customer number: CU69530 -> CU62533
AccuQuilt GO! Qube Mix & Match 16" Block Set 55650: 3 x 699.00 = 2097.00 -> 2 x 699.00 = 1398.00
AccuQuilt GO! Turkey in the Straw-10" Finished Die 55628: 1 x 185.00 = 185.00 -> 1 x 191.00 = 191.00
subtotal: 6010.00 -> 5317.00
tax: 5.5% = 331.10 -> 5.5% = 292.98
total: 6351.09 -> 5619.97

________________________________________

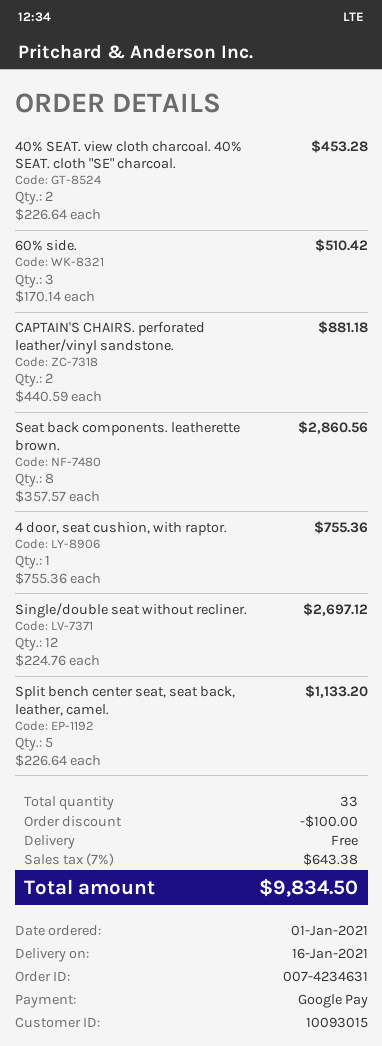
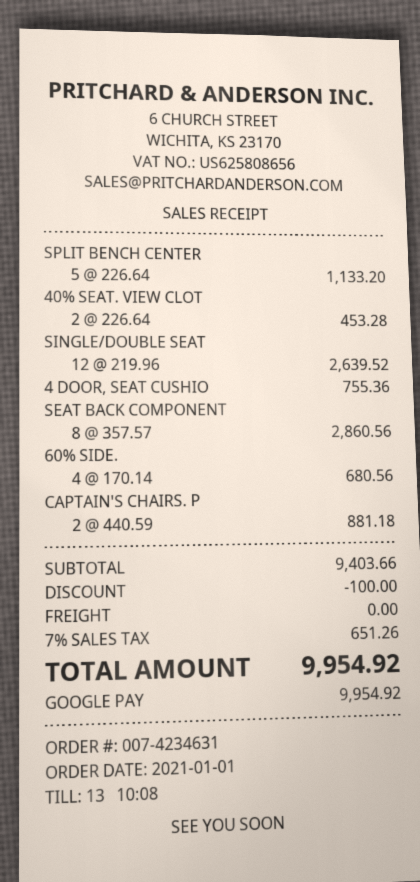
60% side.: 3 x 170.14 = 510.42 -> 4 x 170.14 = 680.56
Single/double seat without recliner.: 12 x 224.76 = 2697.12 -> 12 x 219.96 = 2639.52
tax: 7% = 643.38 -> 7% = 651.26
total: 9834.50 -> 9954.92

________________________________________

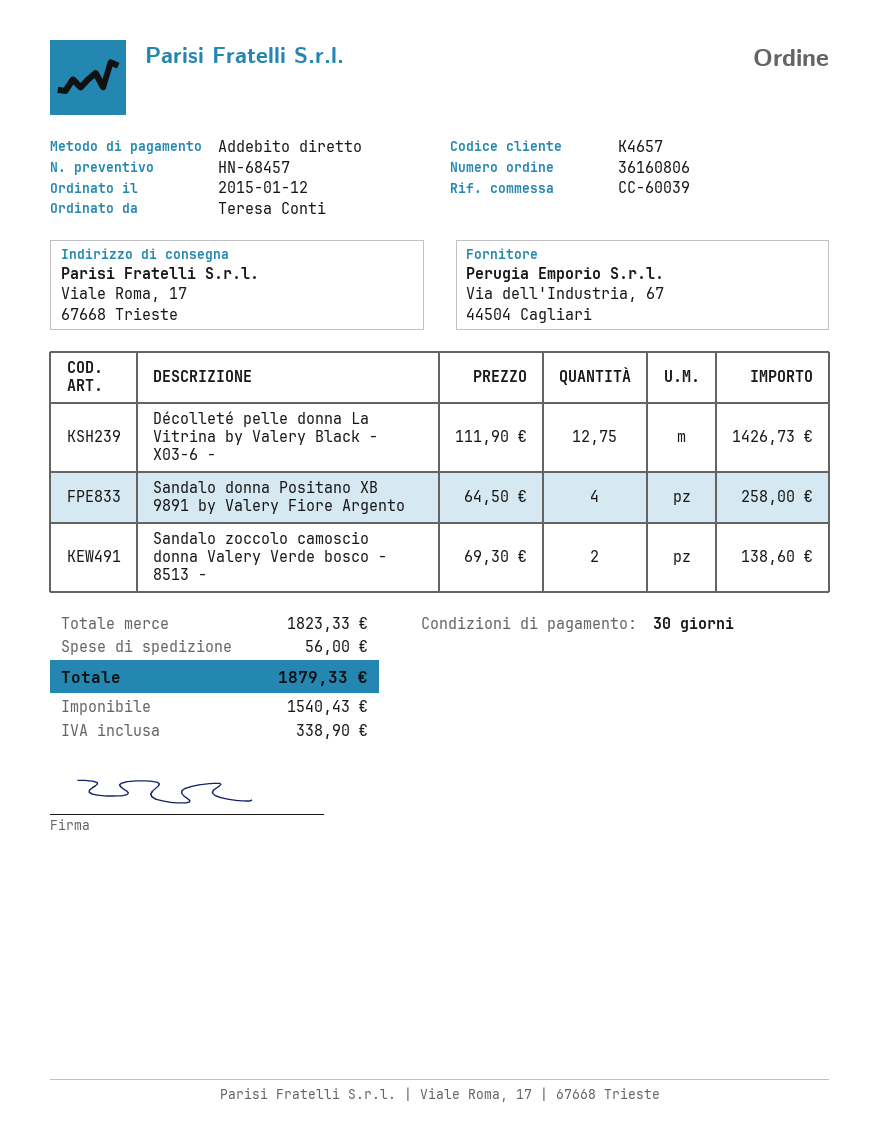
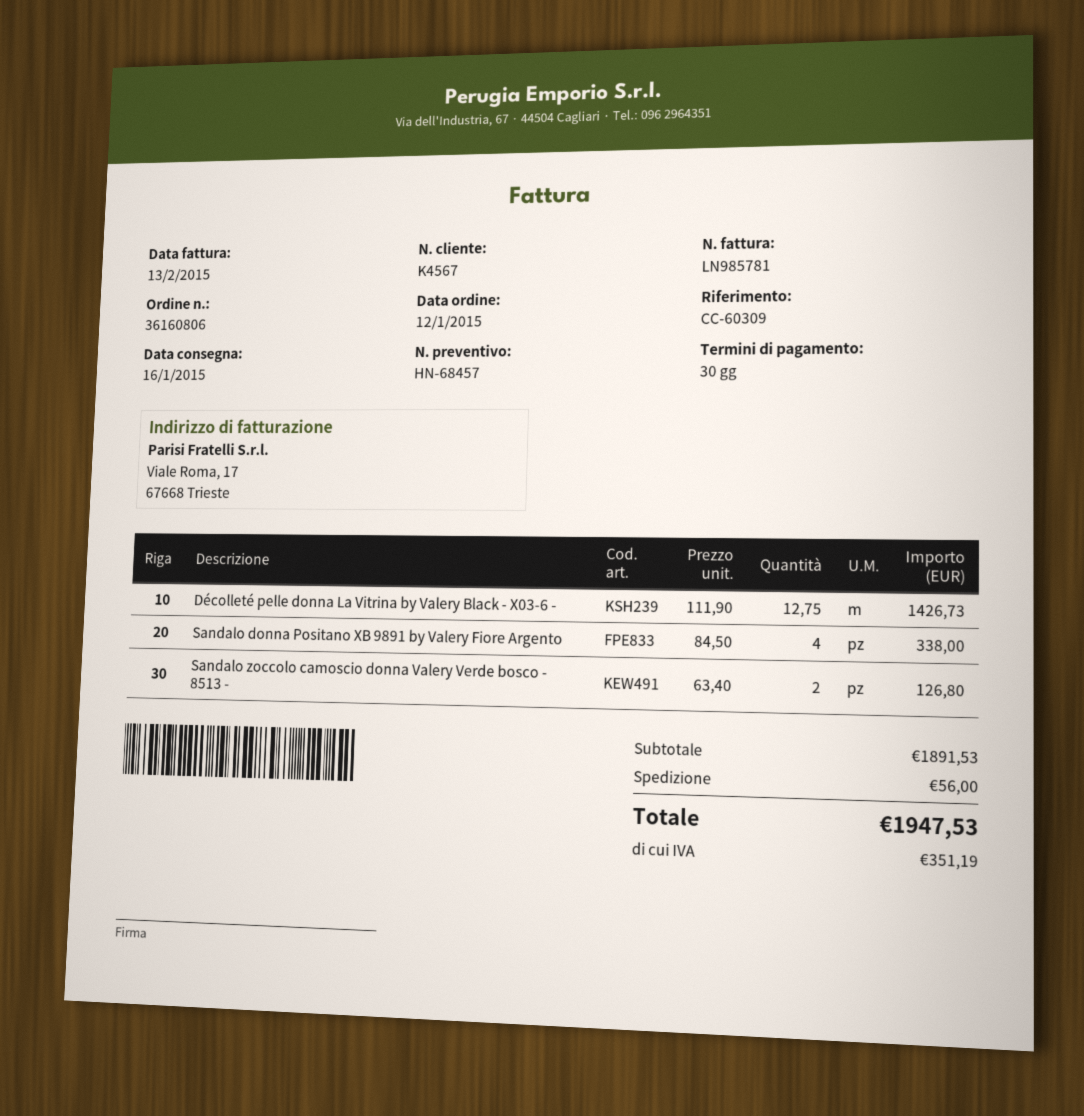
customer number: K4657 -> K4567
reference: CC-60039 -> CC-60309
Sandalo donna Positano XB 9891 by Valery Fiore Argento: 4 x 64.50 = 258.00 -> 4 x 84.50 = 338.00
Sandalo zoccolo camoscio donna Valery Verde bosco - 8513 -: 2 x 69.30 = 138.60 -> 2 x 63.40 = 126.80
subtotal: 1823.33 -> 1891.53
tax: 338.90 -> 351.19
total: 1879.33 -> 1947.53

________________________________________

Goal of the exercise —
Find the string "Valery" in the records, then copy each line where it occurs.

Reply to the task —
Sandalo donna Positano XB 9891 by Valery Fiore Argento: 4 x 64.50 = 258.00 -> 4 x 84.50 = 338.00
Sandalo zoccolo camoscio donna Valery Verde bosco - 8513 -: 2 x 69.30 = 138.60 -> 2 x 63.40 = 126.80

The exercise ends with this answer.